For the entries that follow, say how many lines hold the string "size", with nothing else in the reply.

(Supplied material begins)

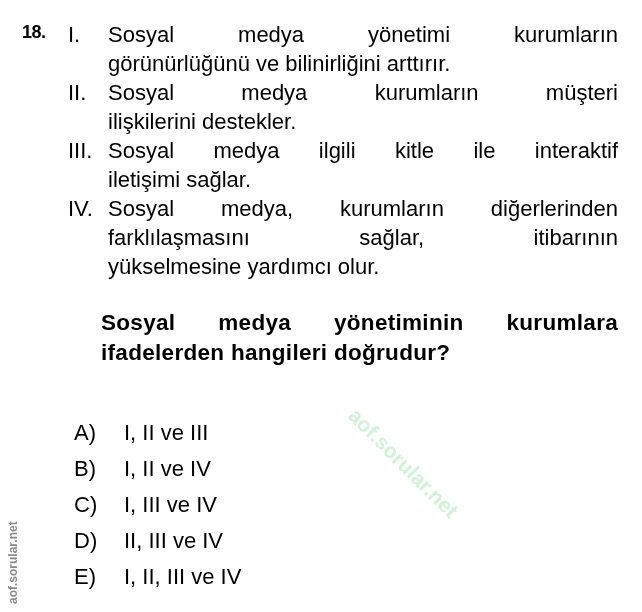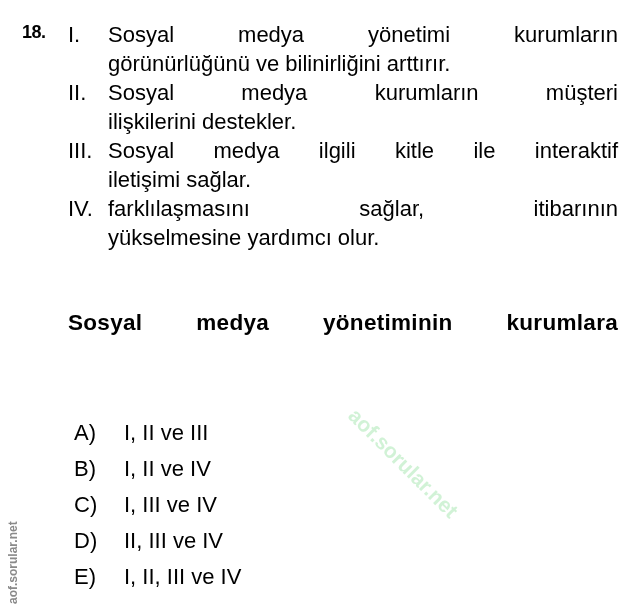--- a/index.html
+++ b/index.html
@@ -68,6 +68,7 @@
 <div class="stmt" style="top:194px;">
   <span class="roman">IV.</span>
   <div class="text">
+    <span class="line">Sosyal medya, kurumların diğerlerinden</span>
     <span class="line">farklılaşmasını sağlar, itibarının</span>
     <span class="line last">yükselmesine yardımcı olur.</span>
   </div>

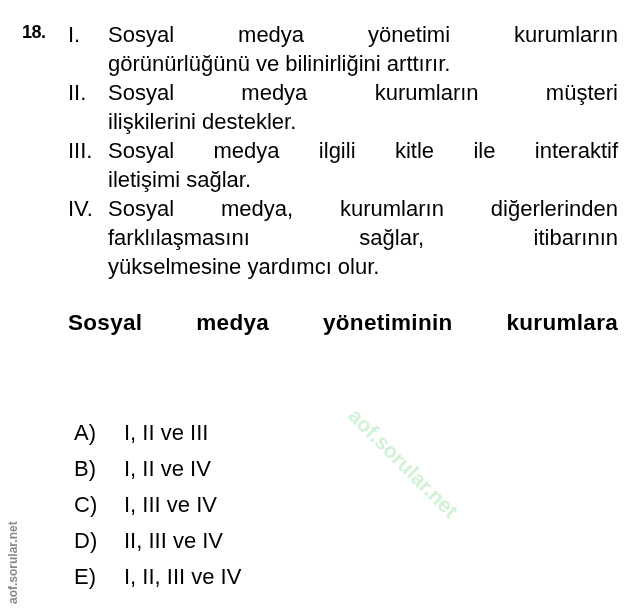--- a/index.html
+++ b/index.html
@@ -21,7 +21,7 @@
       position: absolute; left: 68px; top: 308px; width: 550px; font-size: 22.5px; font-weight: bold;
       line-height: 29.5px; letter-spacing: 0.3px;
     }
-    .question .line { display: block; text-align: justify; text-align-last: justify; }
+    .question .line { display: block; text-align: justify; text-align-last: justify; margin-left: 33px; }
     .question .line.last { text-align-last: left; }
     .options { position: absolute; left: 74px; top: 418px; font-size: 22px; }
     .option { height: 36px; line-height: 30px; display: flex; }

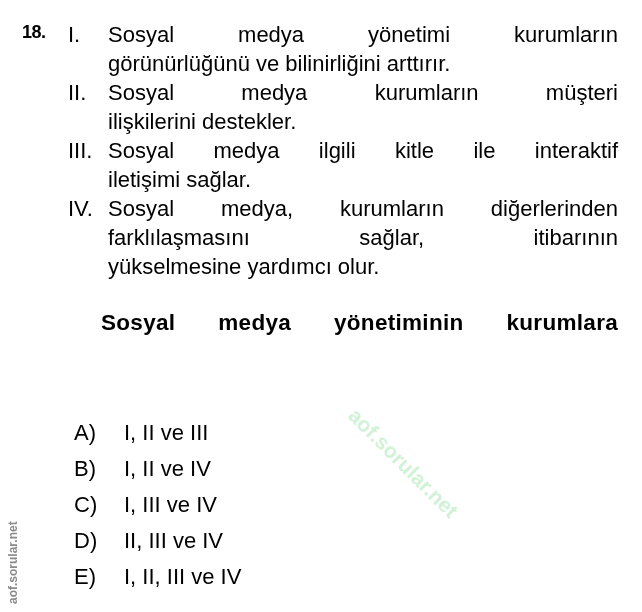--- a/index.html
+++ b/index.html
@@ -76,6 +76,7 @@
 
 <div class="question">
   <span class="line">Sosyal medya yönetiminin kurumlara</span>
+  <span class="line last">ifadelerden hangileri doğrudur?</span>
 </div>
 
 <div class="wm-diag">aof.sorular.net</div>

(Supplied material ends)
(Supplied material begins)

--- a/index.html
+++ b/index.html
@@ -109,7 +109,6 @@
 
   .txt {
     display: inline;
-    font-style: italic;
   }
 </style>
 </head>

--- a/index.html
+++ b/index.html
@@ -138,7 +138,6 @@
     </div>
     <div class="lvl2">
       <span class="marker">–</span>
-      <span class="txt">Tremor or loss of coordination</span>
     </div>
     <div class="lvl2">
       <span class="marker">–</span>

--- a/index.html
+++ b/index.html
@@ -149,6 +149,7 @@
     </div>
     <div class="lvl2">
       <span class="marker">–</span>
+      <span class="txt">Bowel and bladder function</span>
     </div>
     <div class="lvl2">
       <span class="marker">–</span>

(Supplied material ends)

Written response. 2